Discovering Diverse Top-K Characteristic Lists

Antonio Lopez-Martinez-Carrasco, Hugo Manuel Proença, Jose M. Juarez, Matthijs van Leeuwen, Manuel Campos

Published: 2023, Last Modified: 04 May 2026IDA 2023EveryoneRevisionsBibTeXCC BY-SA 4.0

Abstract: In this work, we define the new problem of finding diverse top-k characteristic lists to provide different statistically robust explanations of the same dataset. This type of problem is often encountered in complex domains, such as medicine, in which a single model cannot consistently explain the already established ground truth, needing a diversity of models. We propose a solution for this new problem based on Subgroup Discovery (SD). Moreover, the diversity is described in terms of coverage and descriptions. The characteristic lists are obtained using an extension of SD, in which a subgroup identifies a set of relations between attributes (description) with respect to an attribute of interest (target).
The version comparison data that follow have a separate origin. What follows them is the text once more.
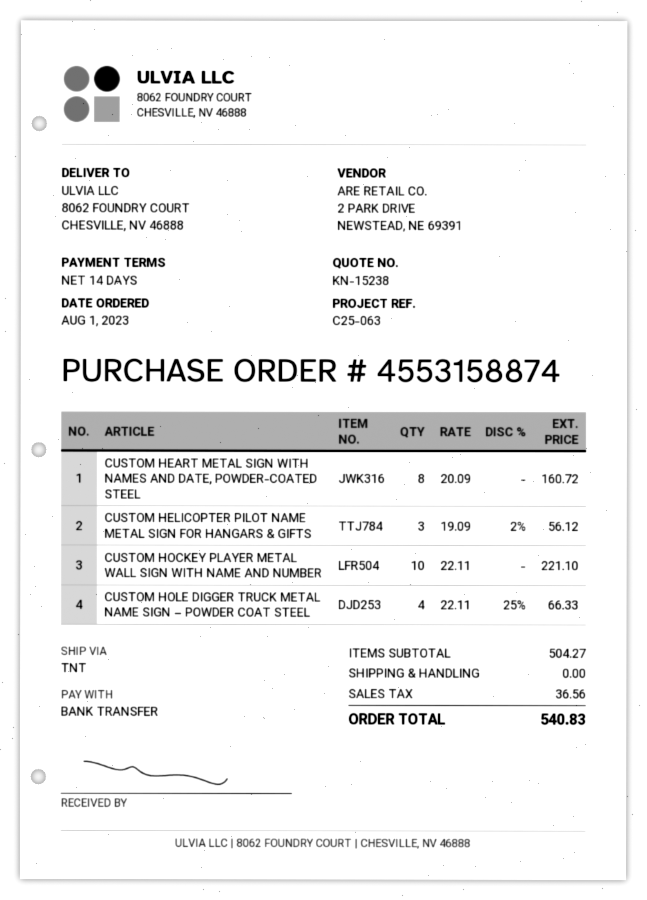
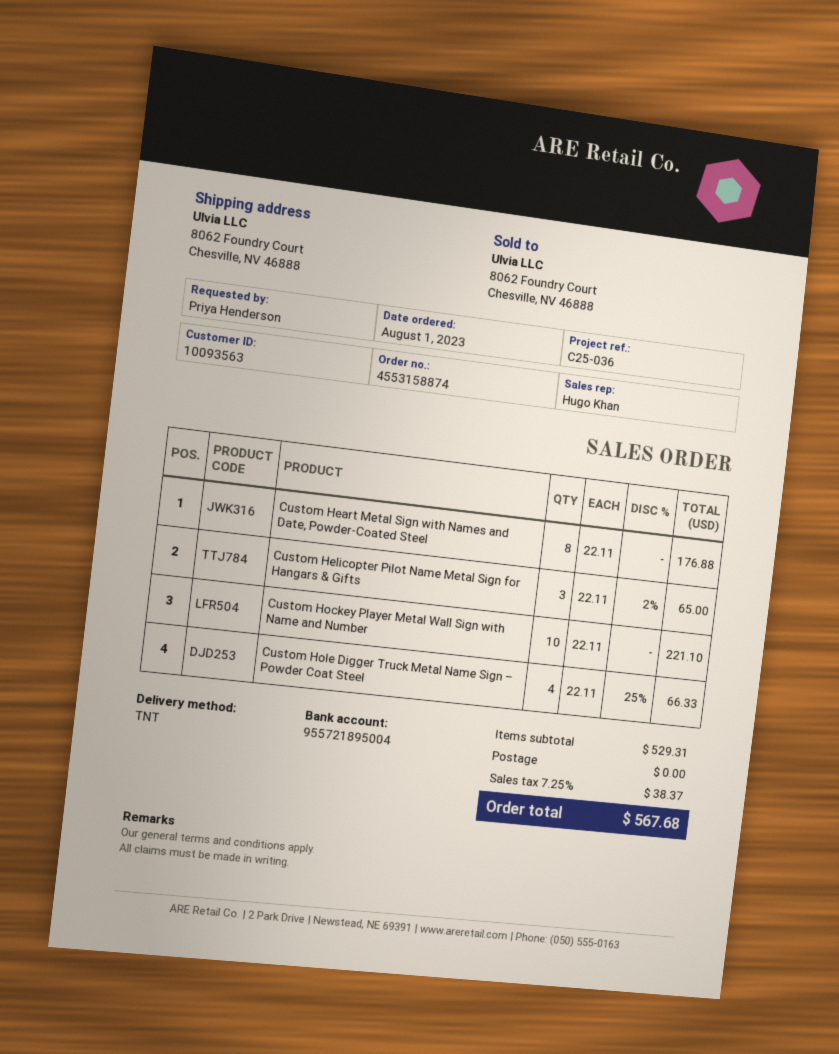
reference: C25-063 -> C25-036
CUSTOM HEART METAL SIGN WITH NAMES AND DATE, POWDER-COATED STEEL: 8 x 20.09 = 160.72 -> 8 x 22.11 = 176.88
CUSTOM HELICOPTER PILOT NAME METAL SIGN FOR HANGARS & GIFTS: 3 x 19.09 - 2% = 56.12 -> 3 x 22.11 - 2% = 65.00
subtotal: 504.27 -> 529.31
tax: 36.56 -> 38.37
total: 540.83 -> 567.68

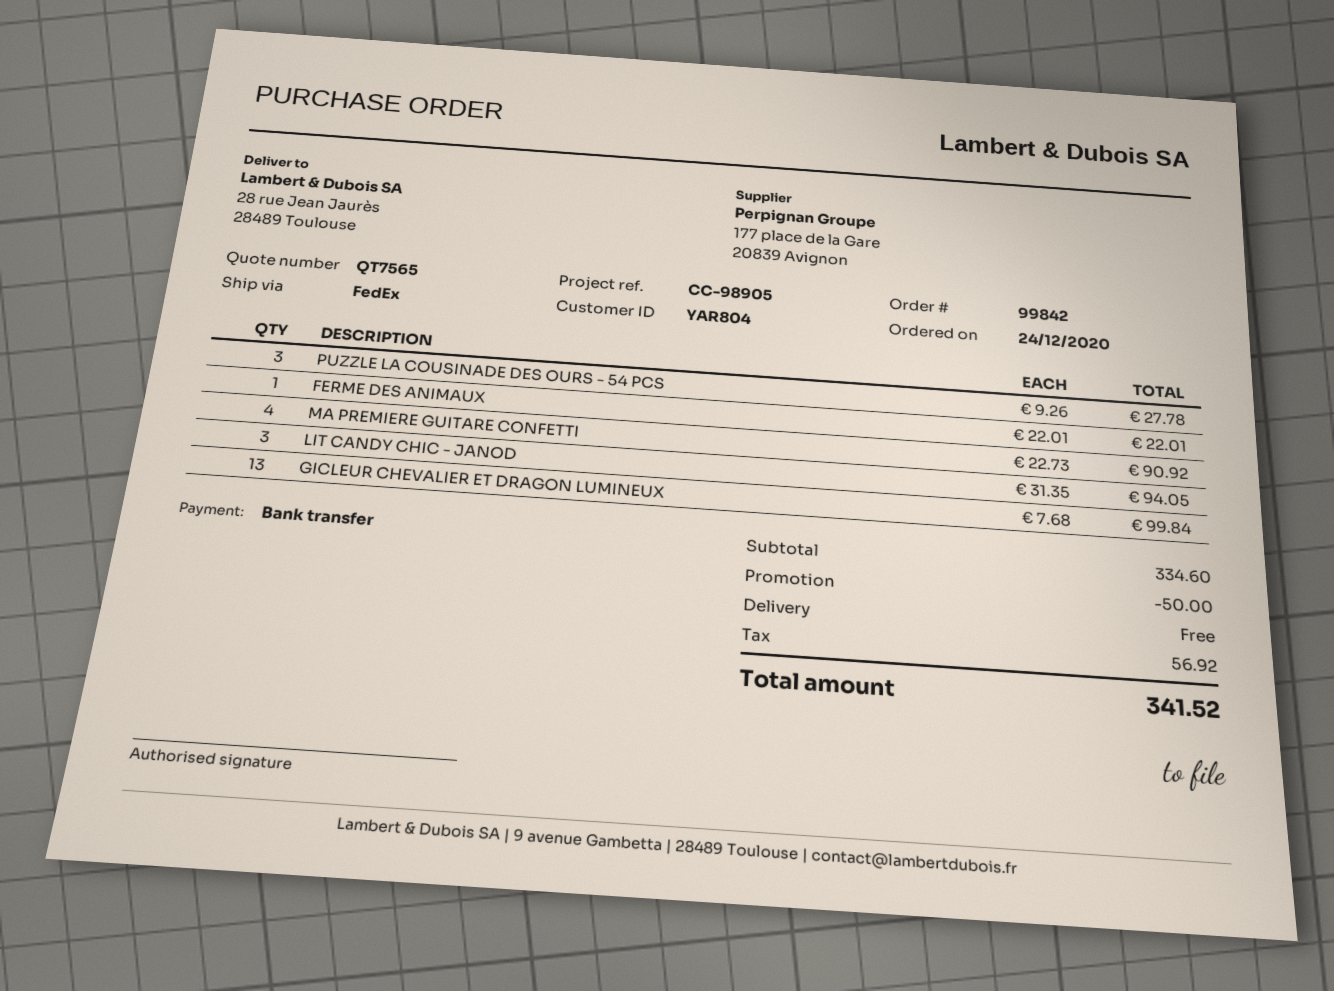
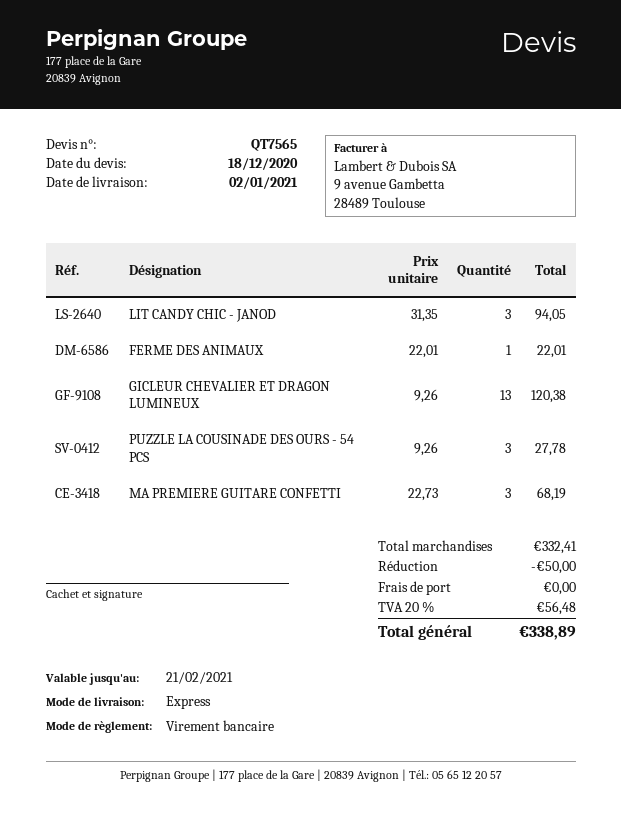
shipping method: FedEx -> express
MA PREMIERE GUITARE CONFETTI: 4 x 22.73 = 90.92 -> 3 x 22.73 = 68.19
GICLEUR CHEVALIER ET DRAGON LUMINEUX: 13 x 7.68 = 99.84 -> 13 x 9.26 = 120.38
subtotal: 334.60 -> 332.41
tax: 56.92 -> 56.48
total: 341.52 -> 338.89

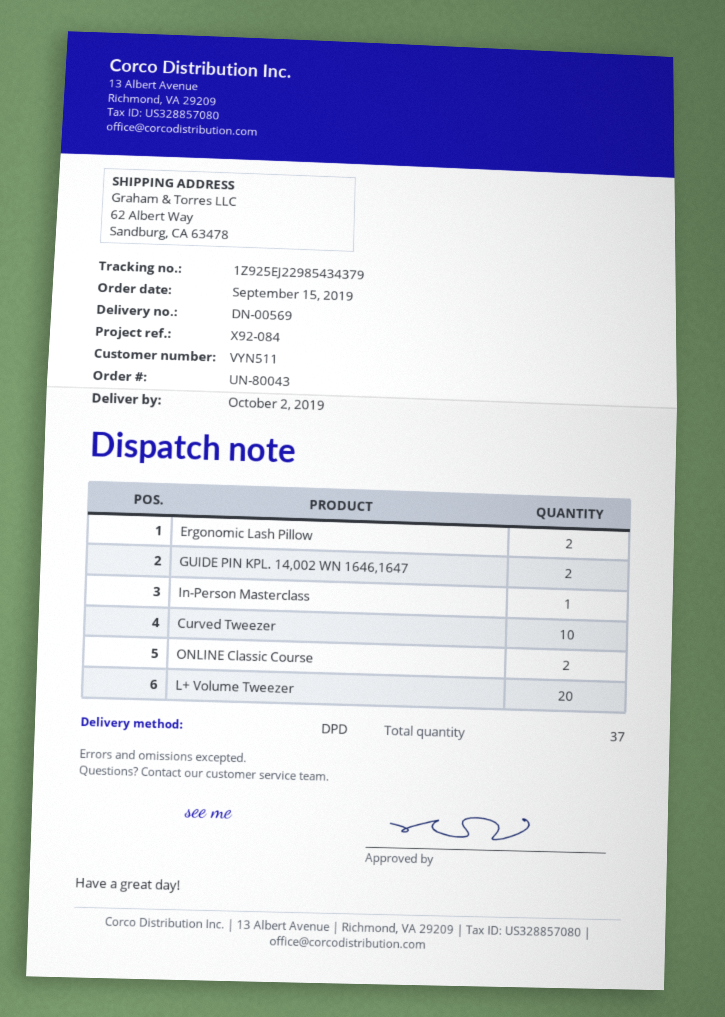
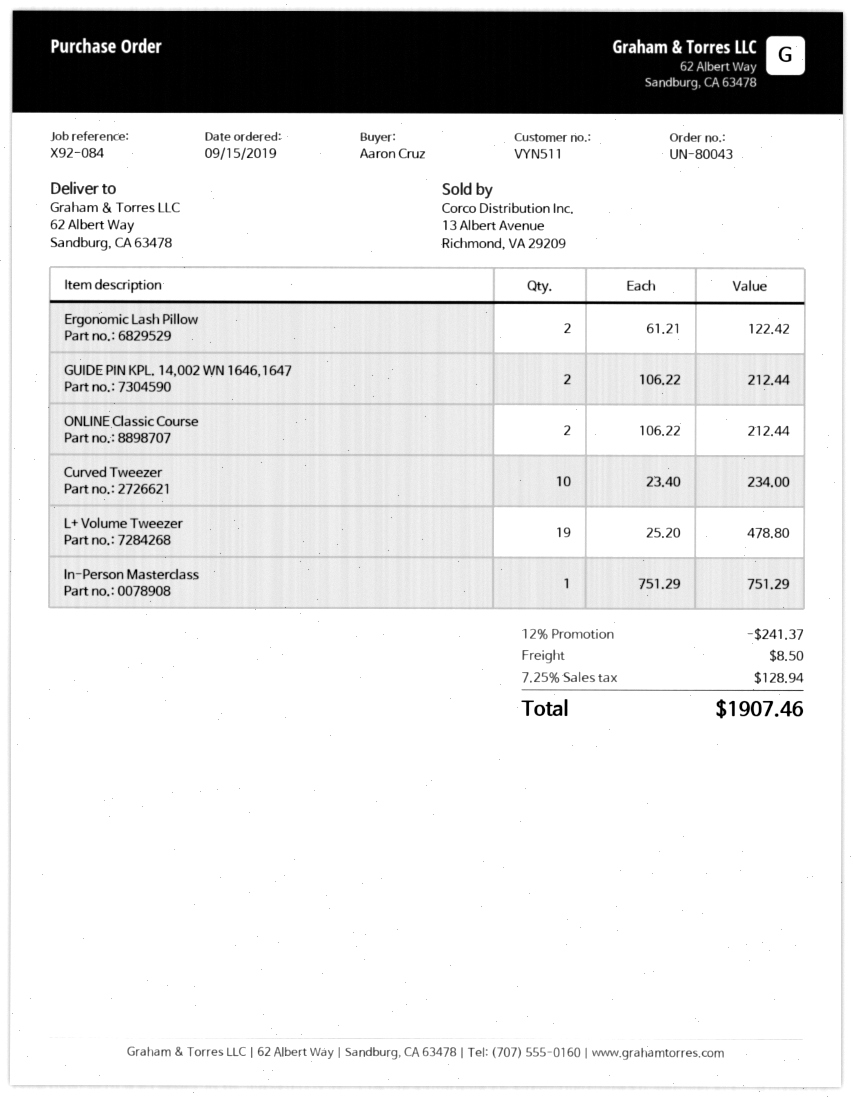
L+ Volume Tweezer: 20 -> 19

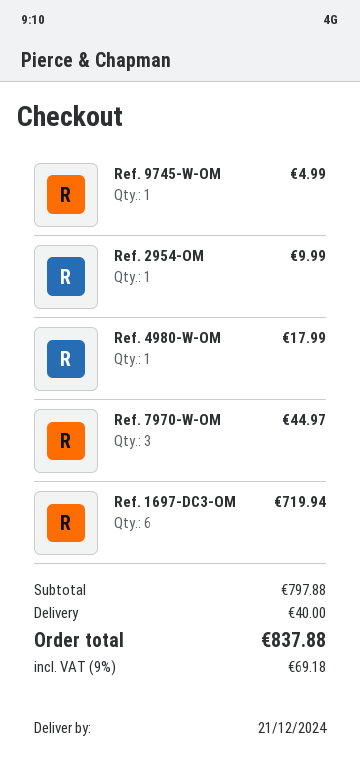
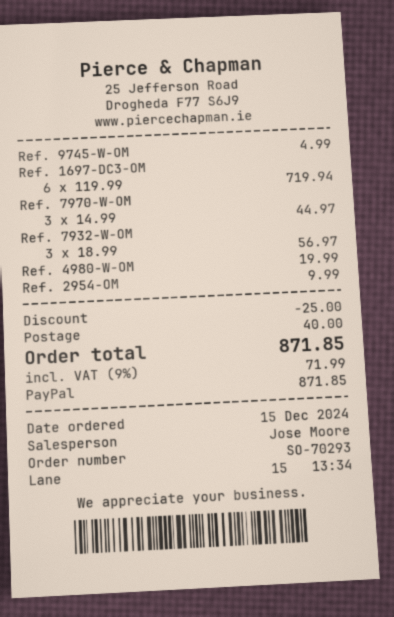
Ref. 4980-W-OM: 1 for 17.99 -> 1 for 19.99
Ref. 7932-W-OM: none -> 3 for 56.97
discount: none -> 25.00
tax: 9% = 69.18 -> 9% = 71.99
total: 837.88 -> 871.85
In particular, the generation of these characteristic lists is driven by the Minimum Description Length (MDL) principle, which is based on the idea that the best explanation of the data is the one that achieves the greatest compression. Finally, we also propose an algorithm called GMSL which is simple and easy to interpret and obtains a collection of diverse top-k characteristic lists.